[Given data]

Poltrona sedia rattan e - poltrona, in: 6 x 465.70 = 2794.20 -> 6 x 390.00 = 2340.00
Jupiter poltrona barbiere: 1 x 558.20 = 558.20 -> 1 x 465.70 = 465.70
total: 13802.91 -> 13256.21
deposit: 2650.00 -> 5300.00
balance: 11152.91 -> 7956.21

[/Given data]
[Given data]

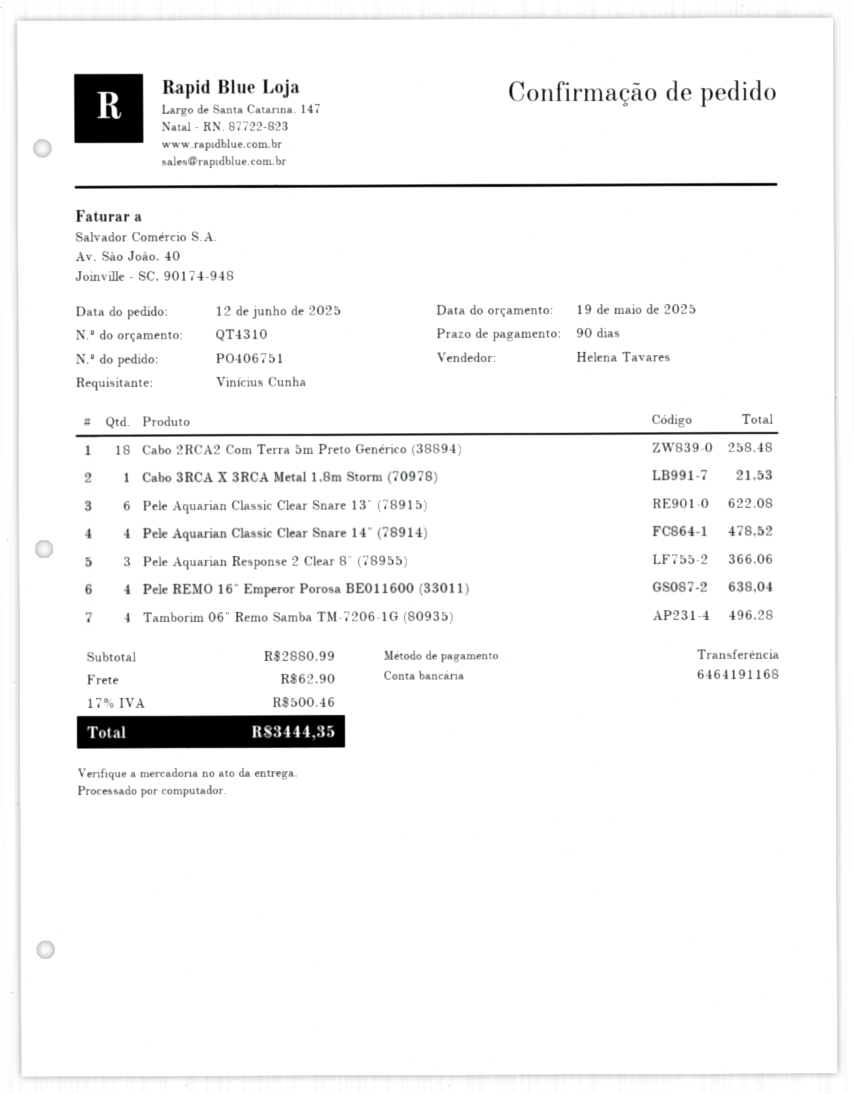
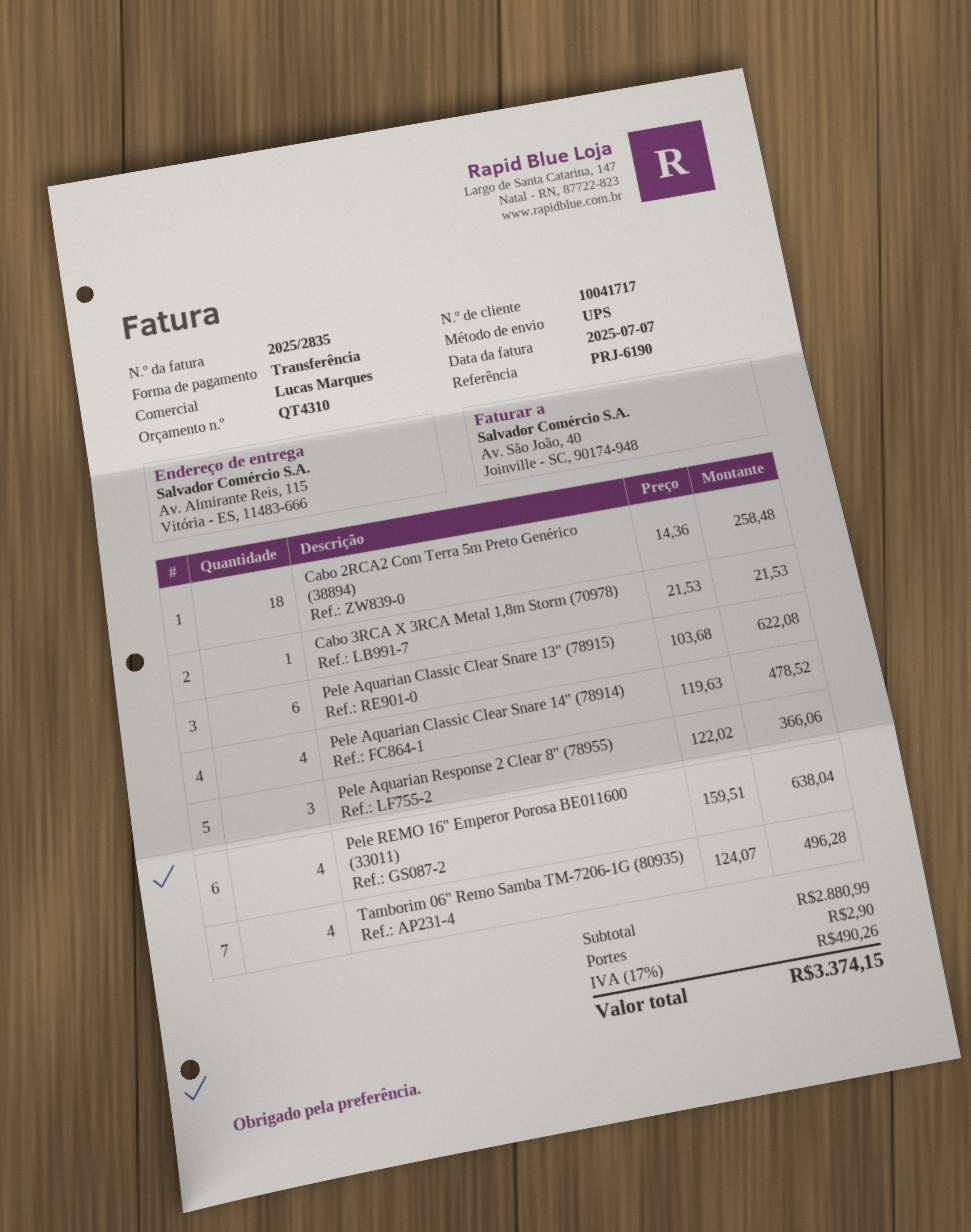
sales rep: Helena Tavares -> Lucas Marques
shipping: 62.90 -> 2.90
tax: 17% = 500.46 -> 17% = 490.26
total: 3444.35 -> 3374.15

[/Given data]

**Task details**
Look back at the data above. Transcribe exactly the lines starting at the line that contains "Poltrona sedia rattan" and ending at the line that contains "balance: 11152.91 -> 7956.21".

**Task response**
Poltrona sedia rattan e - poltrona, in: 6 x 465.70 = 2794.20 -> 6 x 390.00 = 2340.00
Jupiter poltrona barbiere: 1 x 558.20 = 558.20 -> 1 x 465.70 = 465.70
total: 13802.91 -> 13256.21
deposit: 2650.00 -> 5300.00
balance: 11152.91 -> 7956.21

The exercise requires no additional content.